You need to remember that the unfunded liability is PERA’s, and it’s only being distributed for accounting reasons to the various districts.  The PERA funds are managed by PERA on behalf of the individual members, not on behalf of the districts.  The districts have an annual required contribution based on the salaries of the individual PERA members working there, but that’s it.  Their contributions go into the appropriate PERA fund, and become the property of PERA.  There’s no “JeffCo School Account” at PERA, or “Mesa County Employees” account.

Which means that there’s also no way for the individual district to discharge it own portion of PERA’s unfunded liability, even if PERA were permitted to take additional contributions from employers, which it’s not.

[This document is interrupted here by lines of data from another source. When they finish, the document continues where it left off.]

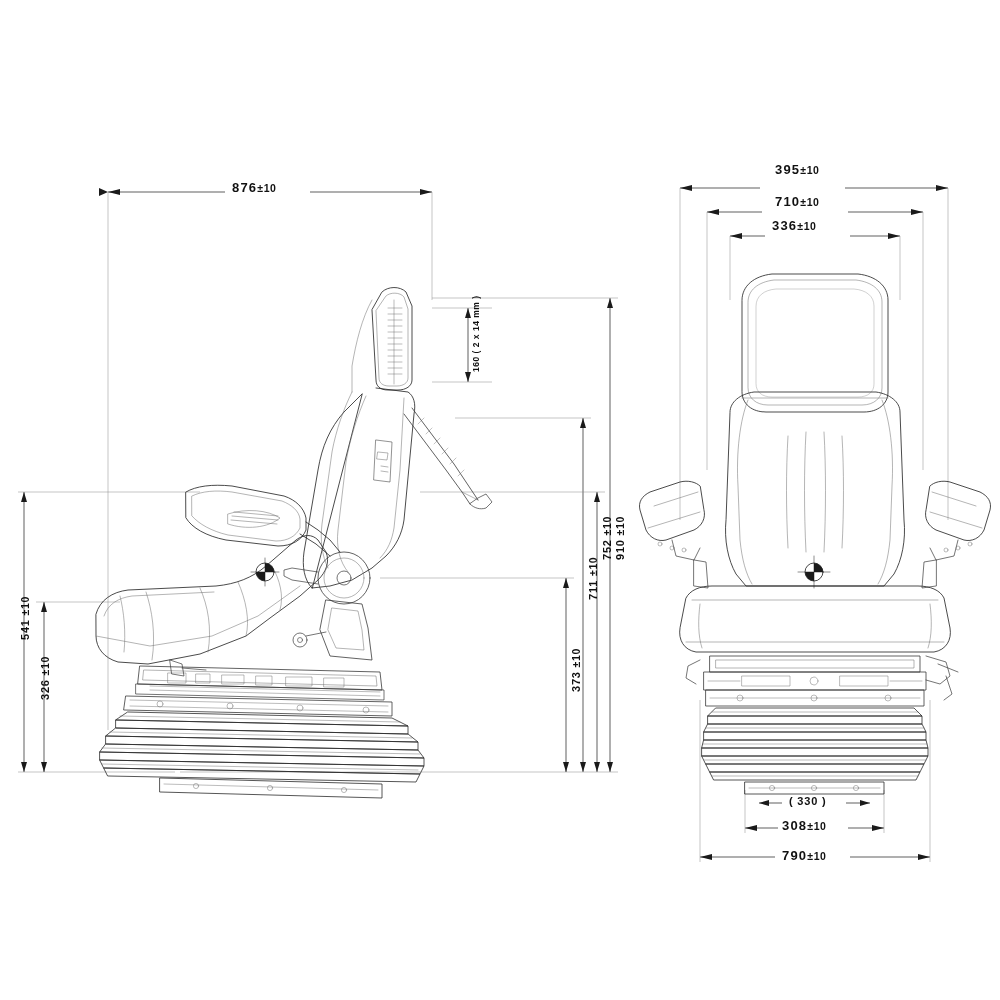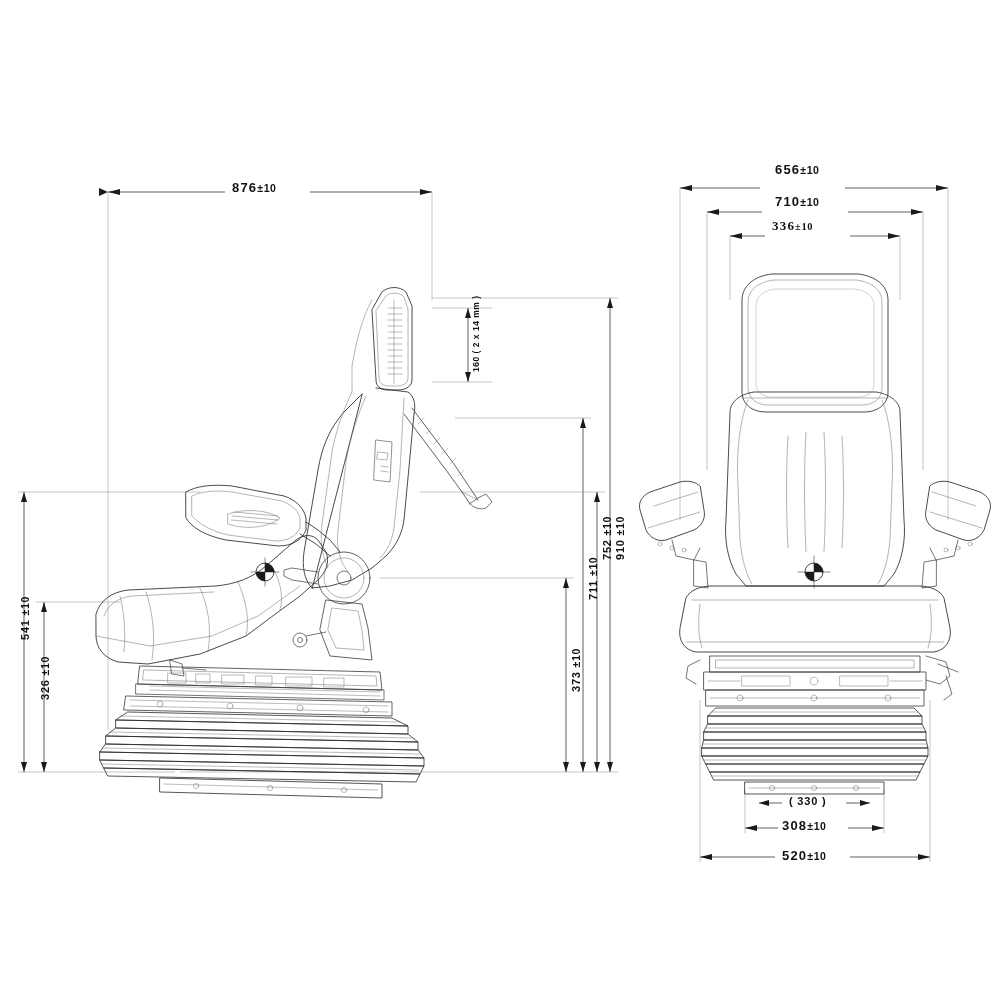--- a/index.html
+++ b/index.html
@@ -446,7 +446,7 @@
   </div>
 
   <div class="dim" style="left:775px; top:163px;">
-    <span>656</span><span class="tol">±10</span>
+    <span>395</span><span class="tol">±10</span>
   </div>
   <div class="dim" style="left:775px; top:195px;">
     <span>710</span><span class="tol">±10</span>

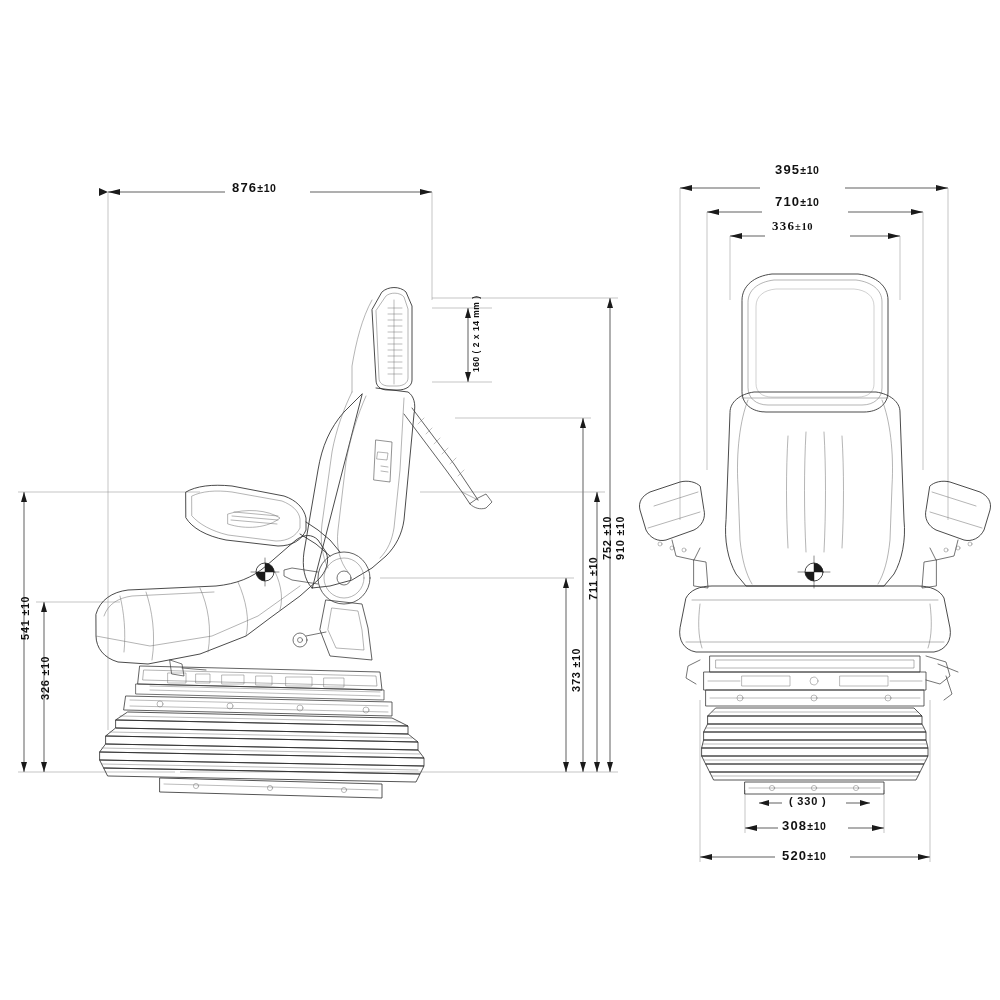--- a/index.html
+++ b/index.html
@@ -451,7 +451,7 @@
   <div class="dim" style="left:775px; top:195px;">
     <span>710</span><span class="tol">±10</span>
   </div>
-  <div class="dim" style="left:772px; top:219px;font-family:Liberation Serif, serif;">
+  <div class="dim" style="left:772px; top:219px;">
     <span>336</span><span class="tol">±10</span>
   </div>
   <div class="dim small" style="left:789px; top:796px;">

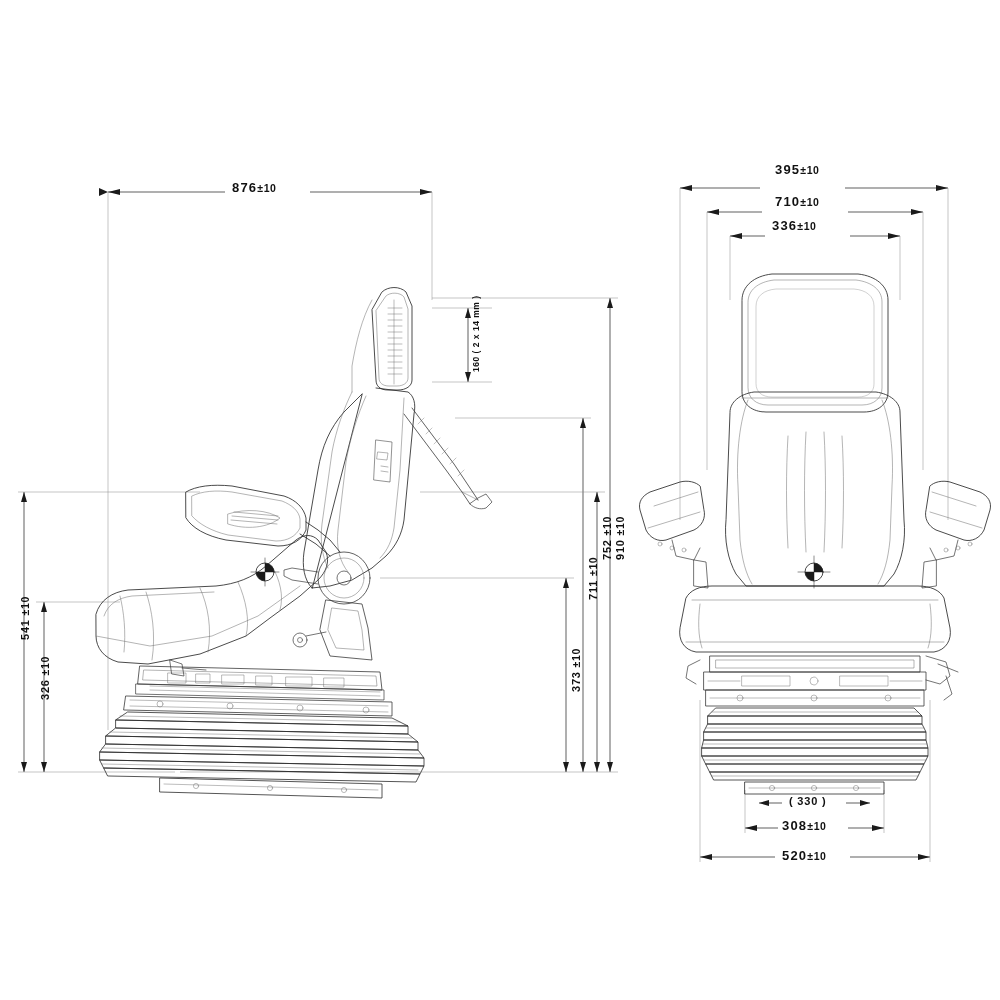--- a/index.html
+++ b/index.html
@@ -461,7 +461,7 @@
     <span>308</span><span class="tol">±10</span>
   </div>
   <div class="dim" style="left:782px; top:849px;">
-    <span>520</span><span class="tol">±10</span>
+    <span>790</span><span class="tol">±10</span>
   </div>
 
 </div>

Suppose the School Fund has an unfunded liability of $10 billion.  Suppose 5%, or $500 million of that, is attributable to JeffCo School.  And suppose JeffCo, in a Herculean effort, raises $500 million in taxes to pay it off, and ensure that they never have to worry about their portion of PERA’s unfunded liability again.  JeffCo School cuts a check to PERA for $500 million.  And that money goes into the Big Barrel called, “PERA School Fund,” reducing its unfunded liability by 5%, to $9.5 billion.  And the next year, JeffCo’s Schools gets a Thank You Note, along with a notice from PERA that they are responsible for 5% of PERA’s School Fund unfunded liability, or $475 million.  That’s what PERA means when it says that this is a unique liability for districts – they can’t really do anything about it on their own, but there it sits, on their balance sheets, screwing up their ratios.

Wait, ratios?

Yes, ratios.  It turns out that the Colorado Department of Education does a Fiscal Health Analysis on the various school districts, and a key part of that analysis is certain ratios, three of which (Asset Sufficiency, Operating Reserve, and Change in Fund Balance) depend on the districts’ General Fund Balance.   CDE hasn’t disclosed yet how they’ll deal with this change, but if it were up to me, I’d more or less ignore it in that analysis.  The liability really belongs to PERA, not to the district, and since the legislature will ultimately fix (or not) the problem, it’s almost impossible to know how it relates to any district’s current demographics, employment, or finances.